# How to determine mixture coefficient nonparametrically?

## Problem:

Given a sample $$X_m$$ from each of $$M$$ distributions $$f_m$$ which are all mixtures of the same $$C$$ unknown distributions $$g_c$$ but with differing mixture coefficients $$\alpha_{mc}$$, (when and) how can I determine the mixture coefficients and distributions?

$$X_m \sim \sum_{c=1}^C \alpha_{mc} \cdot g_c(x)\quad$$ where $$\quad\sum_{c=1}^C\alpha_{mc} =1, x \in \mathbf{R}^p \quad\quad \forall m

## What I know (not much):

If I was given only one sample (M=1), this would simply be a clustering problem.
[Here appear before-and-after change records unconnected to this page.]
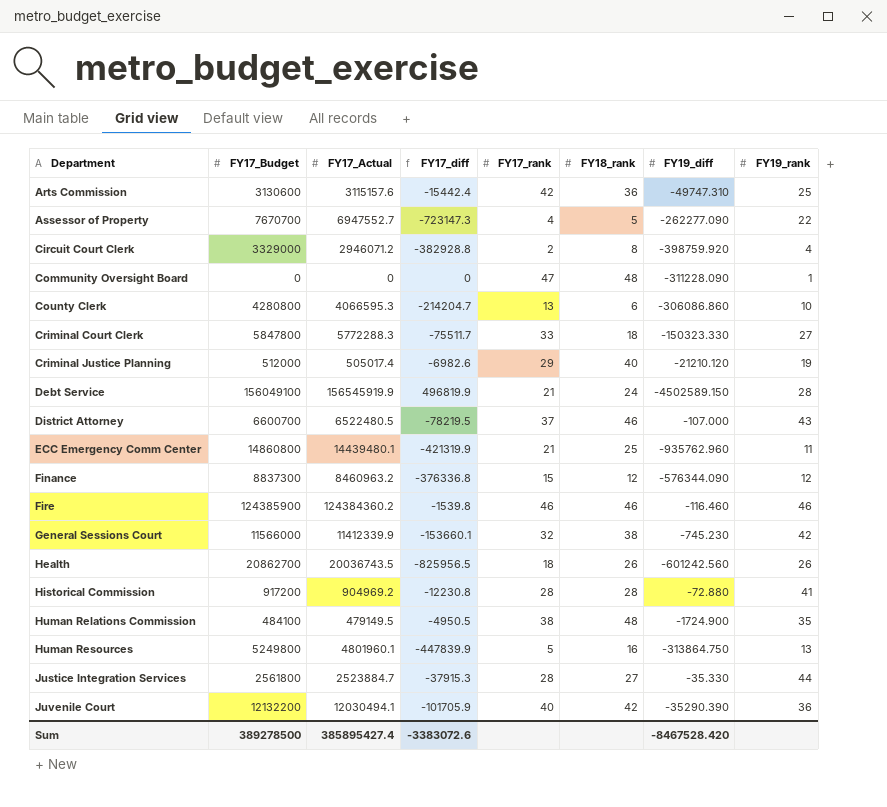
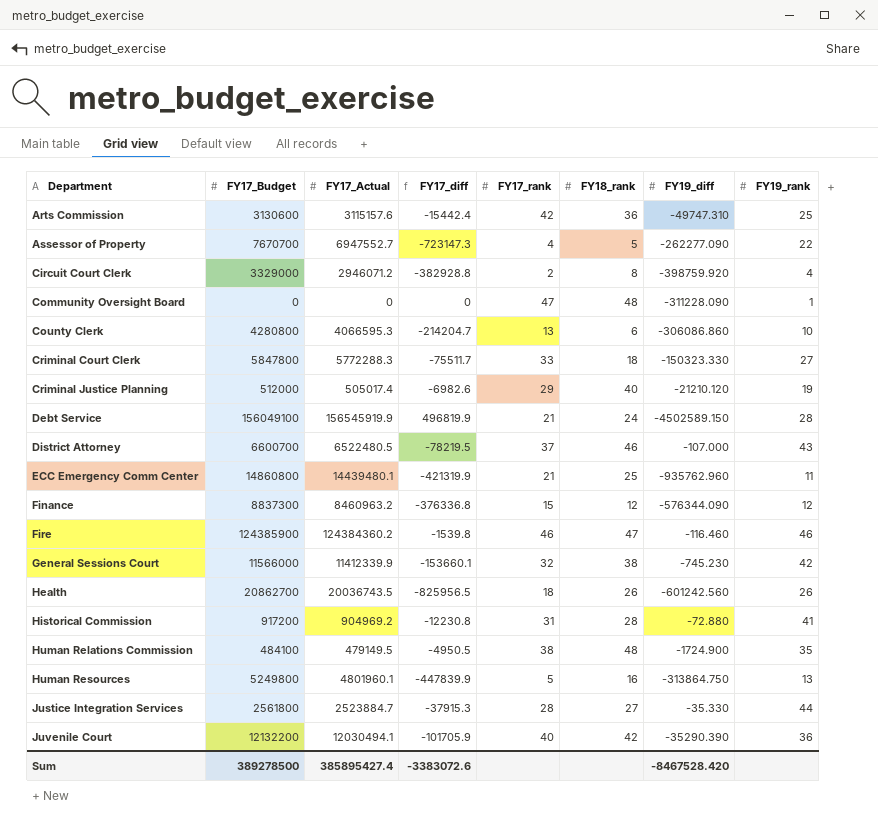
Fire | FY18_rank: 46 -> 47
Historical Commission | FY17_rank: 28 -> 31

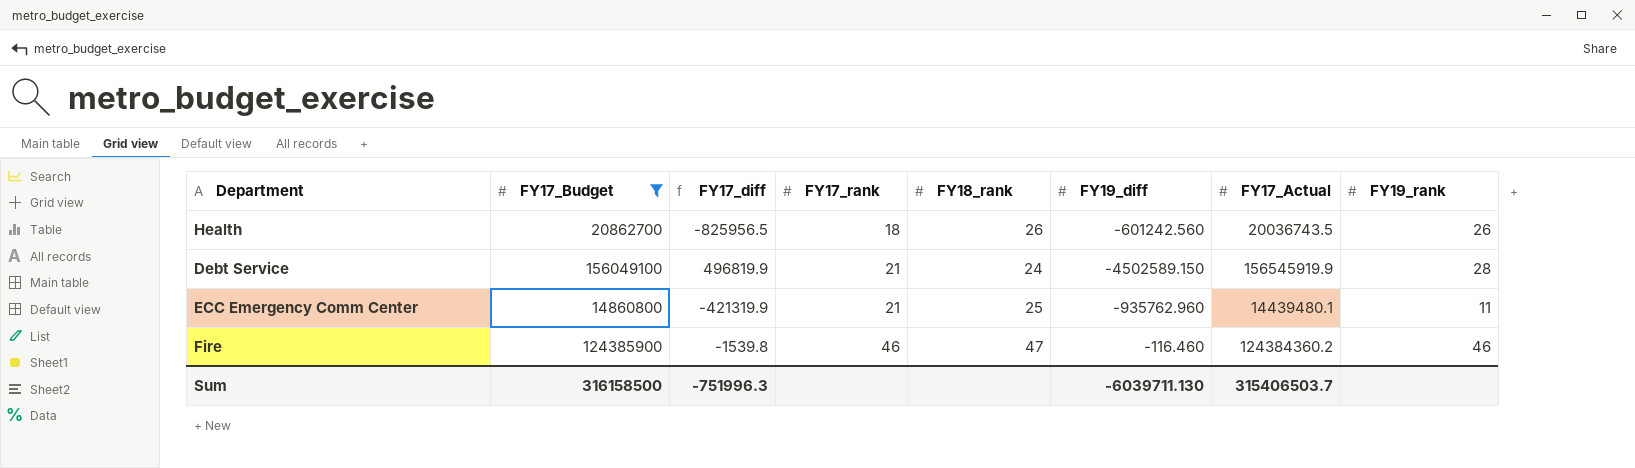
filter: none -> FY17_Budget >= 14860800
row order: Department ascending -> FY17_rank ascending
column FY17_Actual | position: 3 -> 7
Sum | FY17_Budget: 389278500 -> 316158500
Sum | FY17_diff: -3383072.6 -> -751996.3
Sum | FY19_diff: -8467528.420 -> -6039711.130
Sum | FY17_Actual: 385895427.4 -> 315406503.7

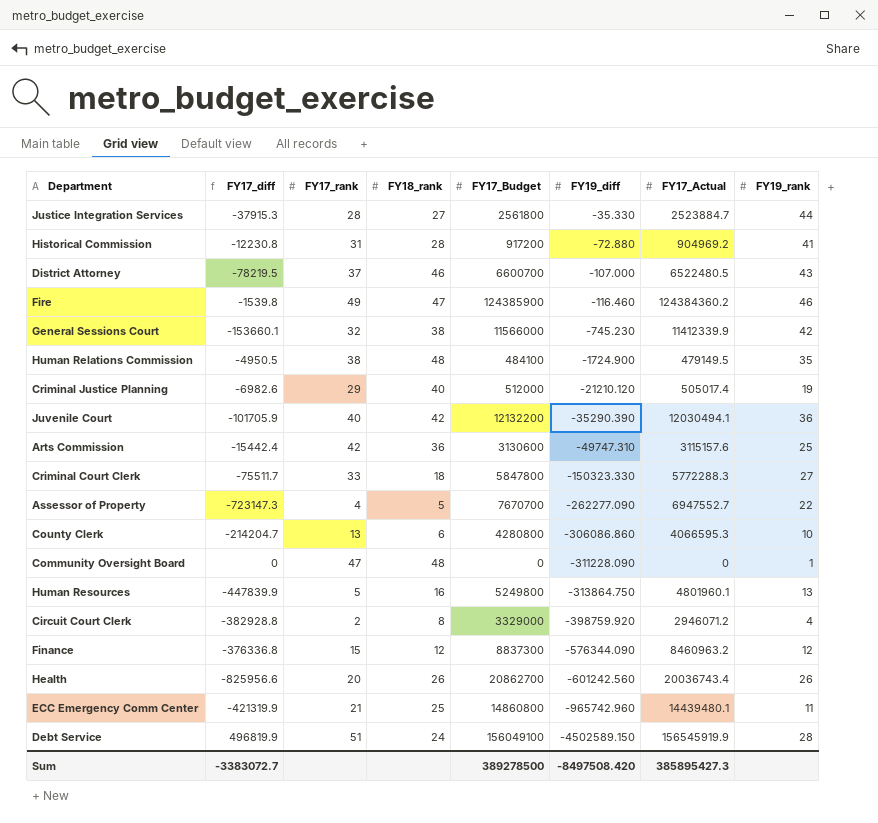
filter: FY17_Budget >= 14860800 -> none
row order: FY17_rank ascending -> FY19_diff descending
column FY17_Budget | position: 2 -> 5
Fire | FY17_rank: 46 -> 49
Health | FY17_diff: -825956.5 -> -825956.6
Health | FY17_rank: 18 -> 20
Health | FY17_Actual: 20036743.5 -> 20036743.4
ECC Emergency Comm Center | FY19_diff: -935762.960 -> -965742.960
Debt Service | FY17_rank: 21 -> 51
Sum | FY17_diff: -751996.3 -> -3383072.7
Sum | FY17_Budget: 316158500 -> 389278500
Sum | FY19_diff: -6039711.130 -> -8497508.420
Sum | FY17_Actual: 315406503.7 -> 385895427.3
For the case in which x is one dimensional ($$p=1$$) and only two mixtures and two component are concerned (M=C=2) and one sample is from one component alone ($$\alpha_{1,1}=1$$), Patra & Sen (2016) provide bounds on $$\alpha$$ using the ECDF and the monotonicity constraint for the reconstruction of $$G_2(x)$$. However, the curse of dimensionality hits my extension of it to $$p>1$$ hard (ECDF will be 1/Nth most of the time).

I currently approach the problem by maximum likelihood based on the observed k-nearest neighbor (knn) distances. But even with gradient information the optimization (using R's optim) appears difficult (local minima of -log(L)). This optimisation problem is very similar to Non-negative matrix factorization (NMF) objectives and the problem itself similar to hyperspectral unmixing. But I failed applying either directly to my problem.

I have the strong feeling that this problem has been solved before and I just dont't know its name - do you?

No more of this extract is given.